Material for this task:

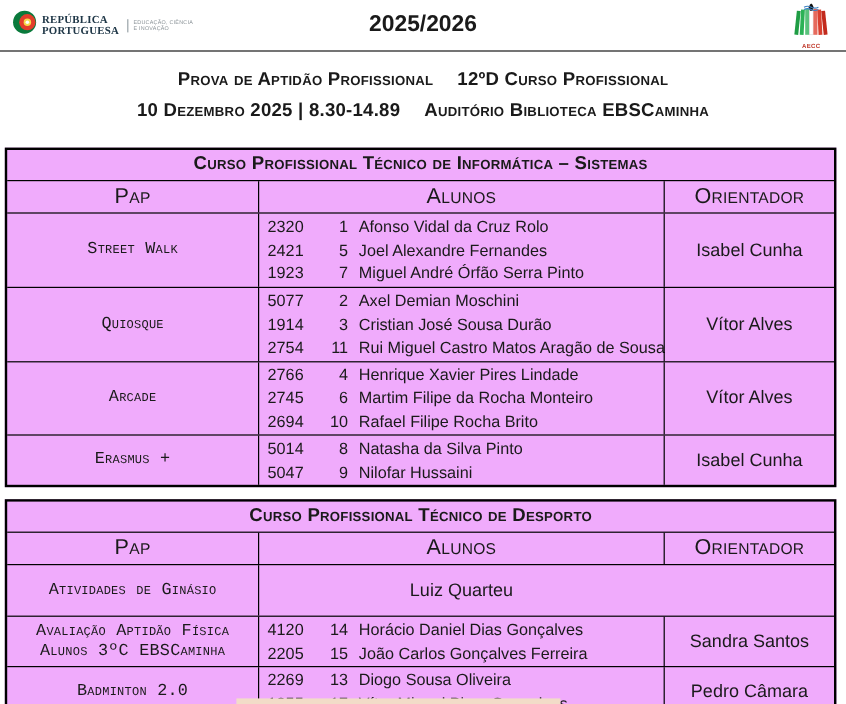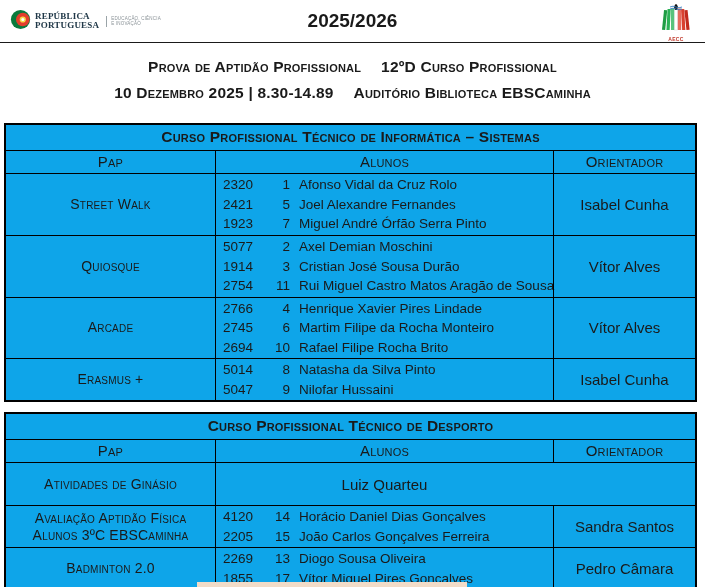--- a/index.html
+++ b/index.html
@@ -34,42 +34,42 @@
   .title-line {
     font-size: 15.5px; font-weight: bold; font-variant: small-caps;
     line-height: 26px; letter-spacing: 0.2px;
   }
   .title-gap { display: inline-block; width: 20px; }
 
   
   .tbl {
     margin: 0 8px 0 4px;
     border: 2.5px solid #000;
-    background: #0ea5e9;
+    background: #f0abfc;
   }
   .tbl-1 { margin-top: 17px; }
   .tbl-2 { margin-top: 10px; }
   .tbl-title {
     text-align: center; font-weight: bold; font-variant: small-caps;
     font-size: 15.5px; padding: 3px 0 4px 0;
     border-bottom: 1.5px solid #000; letter-spacing: 0.2px;
   }
   .hdr-row, .row { display: grid; grid-template-columns: 209px 338px 1fr; }
   .hdr-row { border-bottom: 1.5px solid #000; }
   .row + .row { border-top: 1.5px solid #000; }
   .hdr-cell {
-    text-align: center; font-variant: small-caps; font-size: 15px;
+    text-align: center; font-variant: small-caps; font-size: 18px;
     padding: 2px 0 3px 0; letter-spacing: 0.2px;
   }
   .hdr-cell + .hdr-cell, .cell + .cell { border-left: 1.5px solid #000; }
   .cell { display: flex; }
   .cell.pap {
     flex-direction: column; align-items: center; justify-content: center;
     font-variant: small-caps; font-size: 14px; text-align: center;
-    line-height: 17px; padding: 2px 4px; letter-spacing: 0.2px;
+    line-height: 17px; padding: 2px 4px; letter-spacing: 0.2px; font-family: Liberation Mono, monospace;
   }
   .cell.alunos { flex-direction: column; justify-content: center; padding: 1px 4px 1px 7px; }
   .stu { display: grid; grid-template-columns: 36px 22px 1fr; column-gap: 9px; line-height: 19.5px; font-size: 13.5px; }
   .stu .num { text-align: left; }
   .stu .ord { text-align: right; }
   .stu .nm  { text-align: left; white-space: nowrap; }
   .cell.orient {
     align-items: center; justify-content: center;
     font-size: 15px; text-align: center; padding: 2px;
   }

Problem statement: Word for word, restate the lines above from the first through the one that contains "small-caps; font-size: 18px;", and exclude all pictures.

Output of the exercise:
--- a/index.html
+++ b/index.html
@@ -34,42 +34,42 @@
   .title-line {
     font-size: 15.5px; font-weight: bold; font-variant: small-caps;
     line-height: 26px; letter-spacing: 0.2px;
   }
   .title-gap { display: inline-block; width: 20px; }
 
   
   .tbl {
     margin: 0 8px 0 4px;
     border: 2.5px solid #000;
-    background: #0ea5e9;
+    background: #f0abfc;
   }
   .tbl-1 { margin-top: 17px; }
   .tbl-2 { margin-top: 10px; }
   .tbl-title {
     text-align: center; font-weight: bold; font-variant: small-caps;
     font-size: 15.5px; padding: 3px 0 4px 0;
     border-bottom: 1.5px solid #000; letter-spacing: 0.2px;
   }
   .hdr-row, .row { display: grid; grid-template-columns: 209px 338px 1fr; }
   .hdr-row { border-bottom: 1.5px solid #000; }
   .row + .row { border-top: 1.5px solid #000; }
   .hdr-cell {
-    text-align: center; font-variant: small-caps; font-size: 15px;
+    text-align: center; font-variant: small-caps; font-size: 18px;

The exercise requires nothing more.